In the present study, the imbalance in deaths, the main reason for early termination of the trial, raises more questions about the effectiveness of the randomization than about the intervention. The observed mortality rate for the intervention arm (21%) is similar to the carefully matched control group of the IAH demonstration. The mortality rate for patients that received HBPC in this trial (15%) was similar to the IAH intervention group, and below the national mean mortality for patients receiving HBPC in 2018 (18%). What is unusual is not the observed mortality in Federman's intervention group but the low control group mortality (10%), suggesting a failure of randomization to account for population complexity in this small sample, disadvantaging the intervention arm and biasing against finding an intervention benefit.

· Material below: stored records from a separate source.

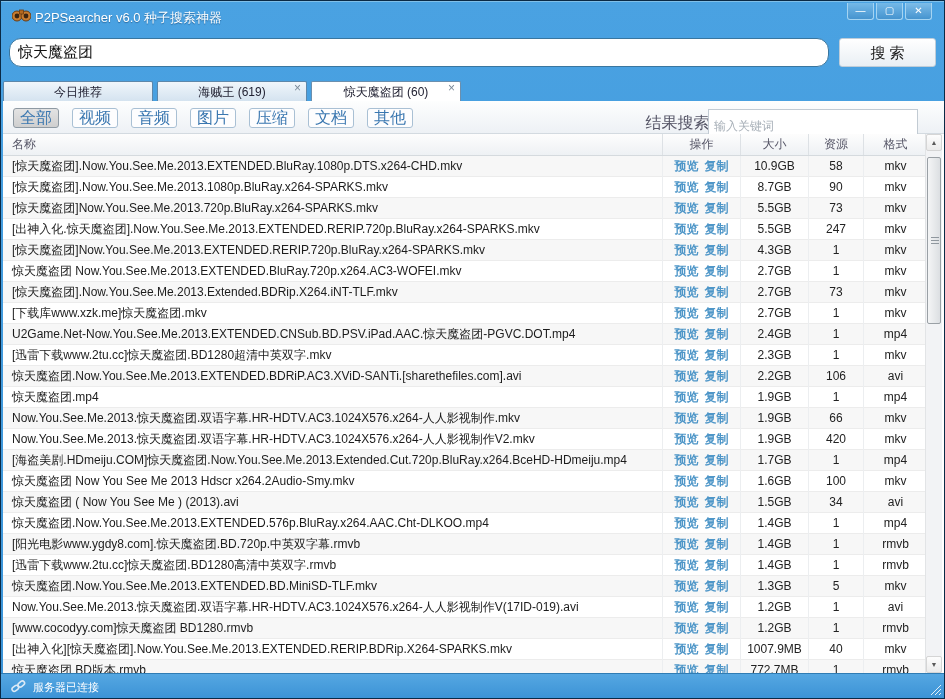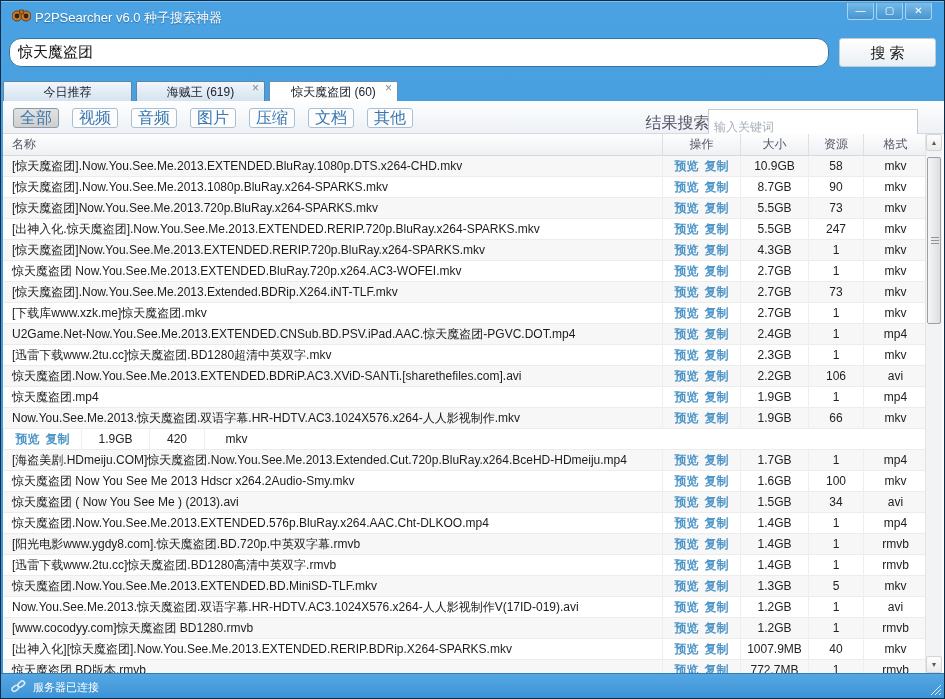--- a/index.html
+++ b/index.html
@@ -22,7 +22,7 @@
     background:linear-gradient(#ffffff,#e9eff4);font-size:15px;color:#1a1a1a;text-align:center;line-height:27px;cursor:default;}
   
   .tabbar{position:absolute;left:2px;top:80px;height:21px;display:flex;gap:4px;}
-  .tab{position:relative;width:129px;height:21px;border:1px solid #5d87aa;border-bottom:none;border-radius:2px 2px 0 0;
+  .tab{position:relative;width:150px;height:21px;border:1px solid #5d87aa;border-bottom:none;border-radius:2px 2px 0 0;
     background:linear-gradient(#f0f6fb,#d3e2ef);font-size:12px;color:#223;text-align:center;line-height:20px;cursor:default;}
   .tab.active{background:#fff;border-color:#6b8fae;}
   .tab .tab-close{position:absolute;right:5px;top:-1px;font-size:12px;color:#7b8a99;line-height:14px;cursor:default;}

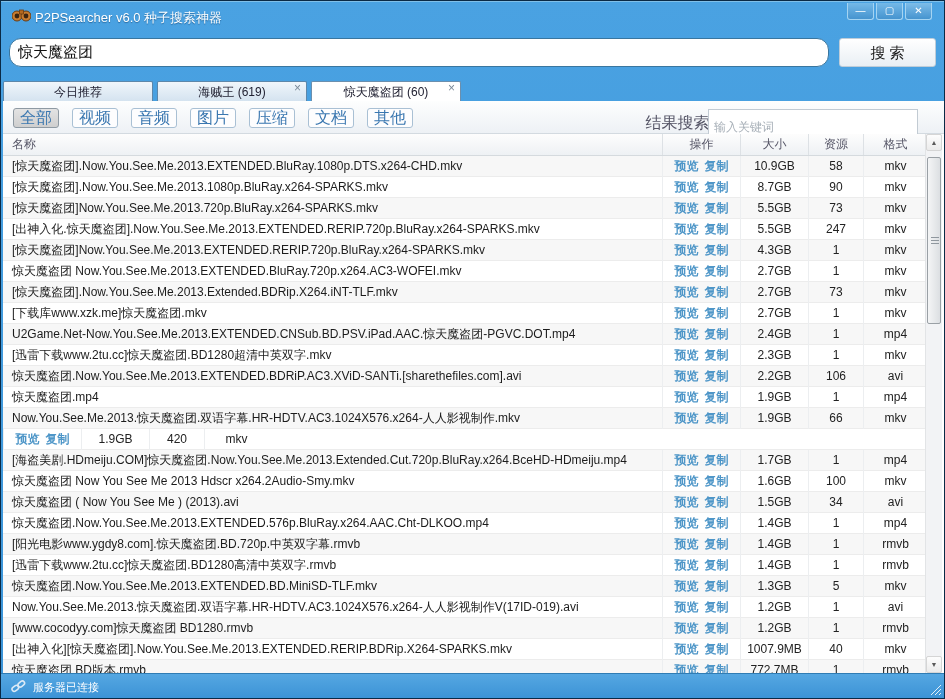--- a/index.html
+++ b/index.html
@@ -37,7 +37,7 @@
   .filter-btn.active{background:linear-gradient(#e3e3e3,#cfcfcf);border-color:#8f9aa3;}
   .result-search-label{position:absolute;right:230px;top:12px;font-size:16px;color:#556;}
   .result-search-input{position:absolute;right:26px;top:8px;width:210px;height:35px;border:1px solid #c2cbd3;
-    padding:0 5px;font-size:12px;color:#333;outline:none;}
+    padding:0 5px;font-size:12px;color:#333;outline:none;font-family:Liberation Mono, monospace;}
   .result-search-input::placeholder{color:#a8b0b8;}
   
   .thead{position:absolute;left:2px;top:133px;width:924px;height:22px;display:flex;

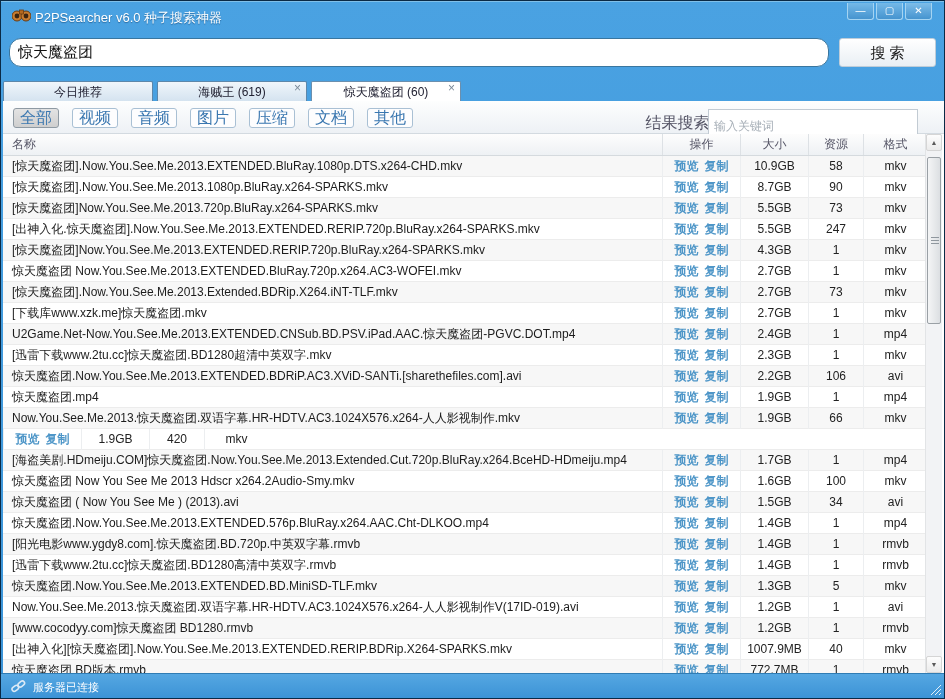--- a/index.html
+++ b/index.html
@@ -222,6 +222,7 @@
         <div class="cell c-fmt">mkv</div>
       </div>
       <div class="row">
+        <div class="cell c-name">Now.You.See.Me.2013.惊天魔盗团.双语字幕.HR-HDTV.AC3.1024X576.x264-人人影视制作V2.mkv</div>
         <div class="cell c-act"><a class="act-link">预览</a><a class="act-link">复制</a></div>
         <div class="cell c-size">1.9GB</div>
         <div class="cell c-res">420</div>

Further considering the high mortality, we note as the authors did that MOLST forms were completed by substantially more intervention participants than controls. Peaceful death at home may have been a preferred outcome compared with a continued sequence of ultimately futile, often traumatic acute care experiences. The authors carefully investigated looking for signs that the patients who died received substandard care and found none.

Despite an apparent unfavorable distribution of underlying complexity, the results of the study by Federman et al. confirm two decades of studies finding lower hospitalization rates under HBPC. This would again argue for definitive policy action by CMS to make the team-based HBPC model more sustainable and more widely available for selected individuals who are most likely to benefit. Careful reading of CMS's evaluation of the IAH demonstration, and CMS's announced savings, both suggest sufficient cost reductions to fund team-based HBPC. Or if more proof is really needed, perhaps this would argue for a larger and more definitive RCT, if this could be done. Which payer would want to fund care in a model with more hospitalizations? And, which patients would want to be in the control group, we wonder, if they were sick, homebound, and could have well-trained providers deliver team-based medical care at home?